We are generating effective and safe hiPSC-derived cartilage as regenerative medicine technology to treat damage in articular cartilage and sustain healthy joint function. The goal is to use this cartilage in clinical tests. Currently, we are performing pre-clinical tests by transplanting iPSC-derived cartilage into defects created in the articular cartilage of model animals. We are also analyzing the molecular mechanisms that regulate chondrocyte differentiation and cartilage homeostasis. We have clarified that salt-inducible kinase 3 (SIK3) regulates the differentiation of chondrocytes and maintenance of articular cartilage. SIK3 can be a target molecule for treating articular cartilage damage.

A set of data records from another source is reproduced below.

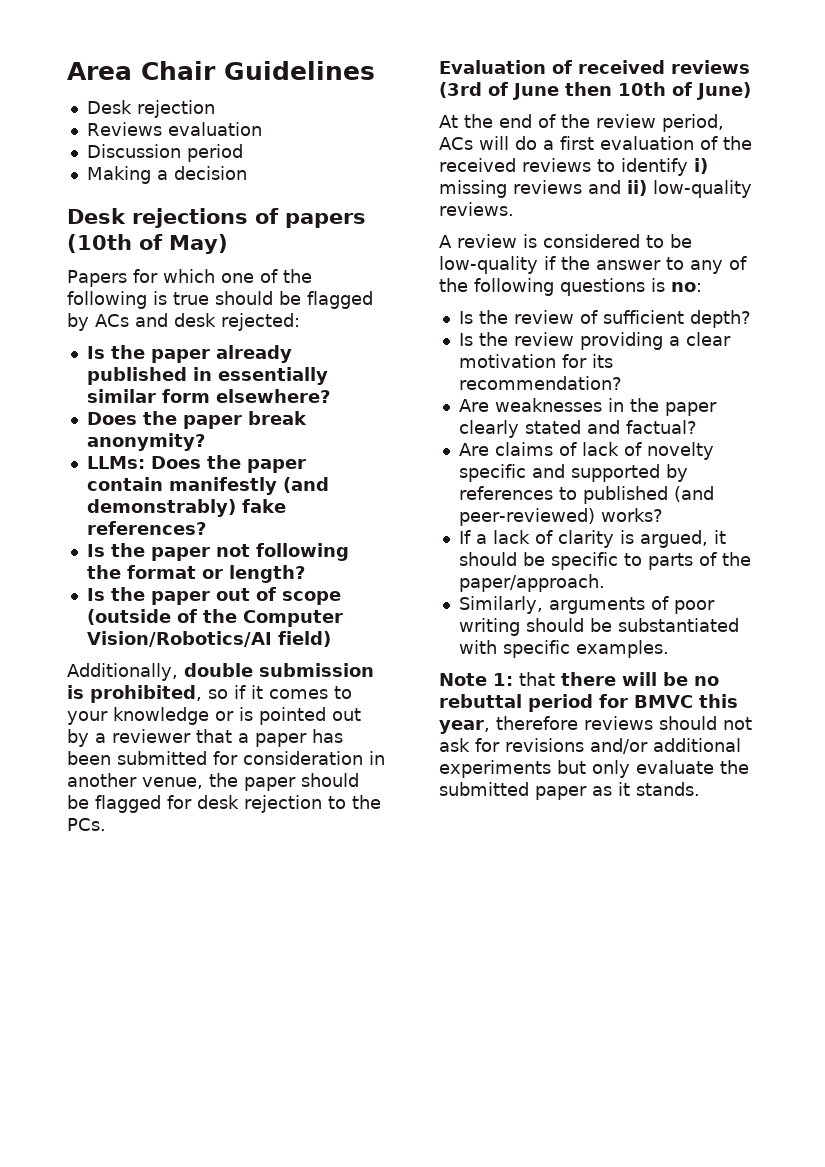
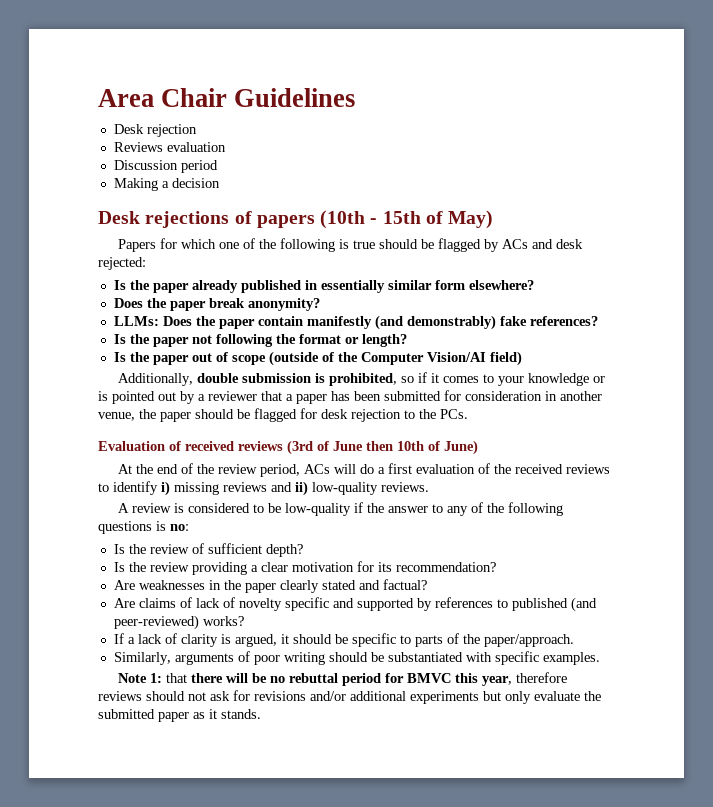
- Desk rejections of papers (10th of May)
+ Desk rejections of papers (10th - 15th of May)
- Is the paper out of scope (outside of the Computer Vision/Robotics/AI field)
+ Is the paper out of scope (outside of the Computer Vision/AI field)

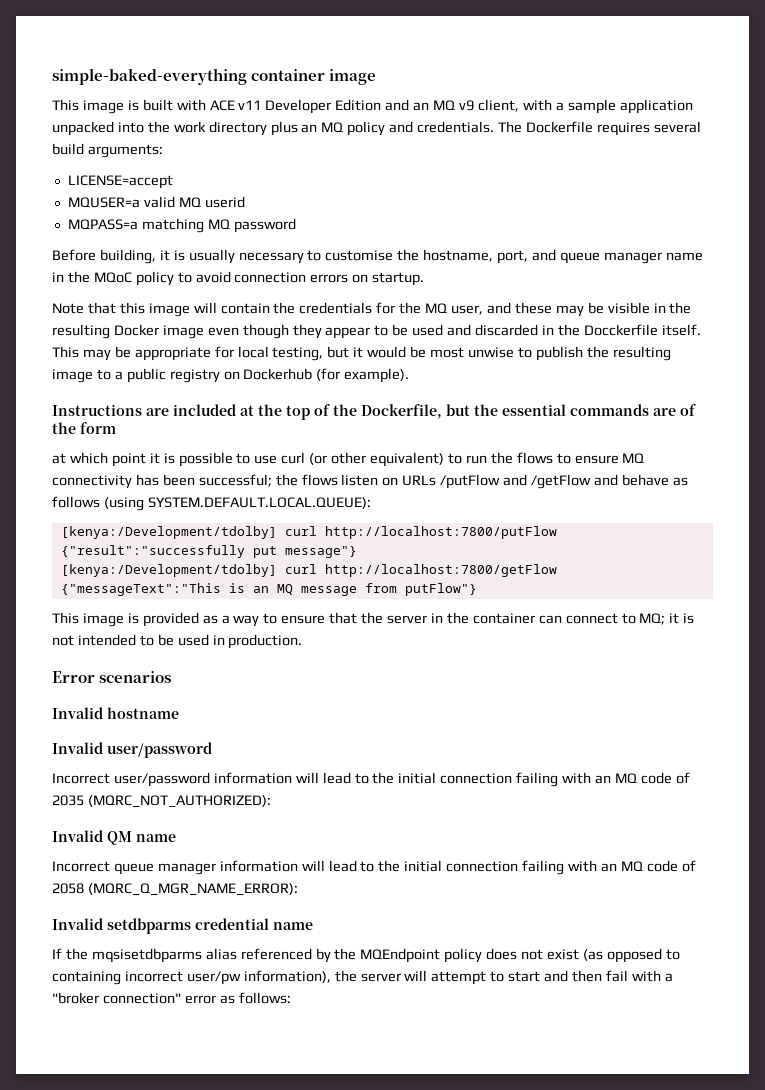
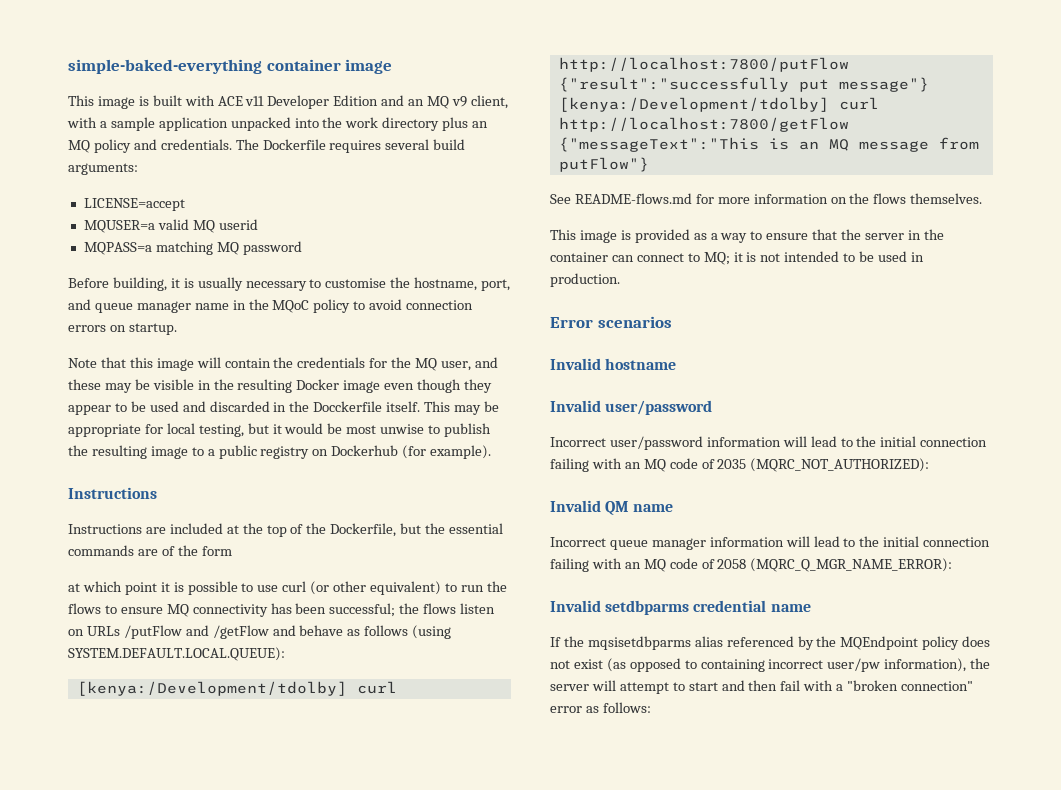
  This may be appropriate for local testing, but it would be most unwise to publish the resulting image to a public registry on Dockerhub (for example).
+ Instructions
+ See README-flows.md for more information on the flows themselves.
- If the mqsisetdbparms alias referenced by the MQEndpoint policy does not exist (as opposed to containing incorrect user/pw information), the server will attempt to start and then fail with a "broker connection" error as follows:
+ If the mqsisetdbparms alias referenced by the MQEndpoint policy does not exist (as opposed to containing incorrect user/pw information), the server will attempt to start and then fail with a "broken connection" error as follows:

In a separate project, we have generated hiPSC-derived cartilage from patients with skeletal dysplasia. FGFR3 chondrodysplasia such as achondroplasia is caused by a gain-of-function mutation in the FGFR3 gene. We found that chondrocytes derived from hiPSCs generated from patients suffering from FGFR3 chondrodysplasia produce abnormal cartilage that reproduces the pathology of the diseases and thus offers an iPSC-based disease model.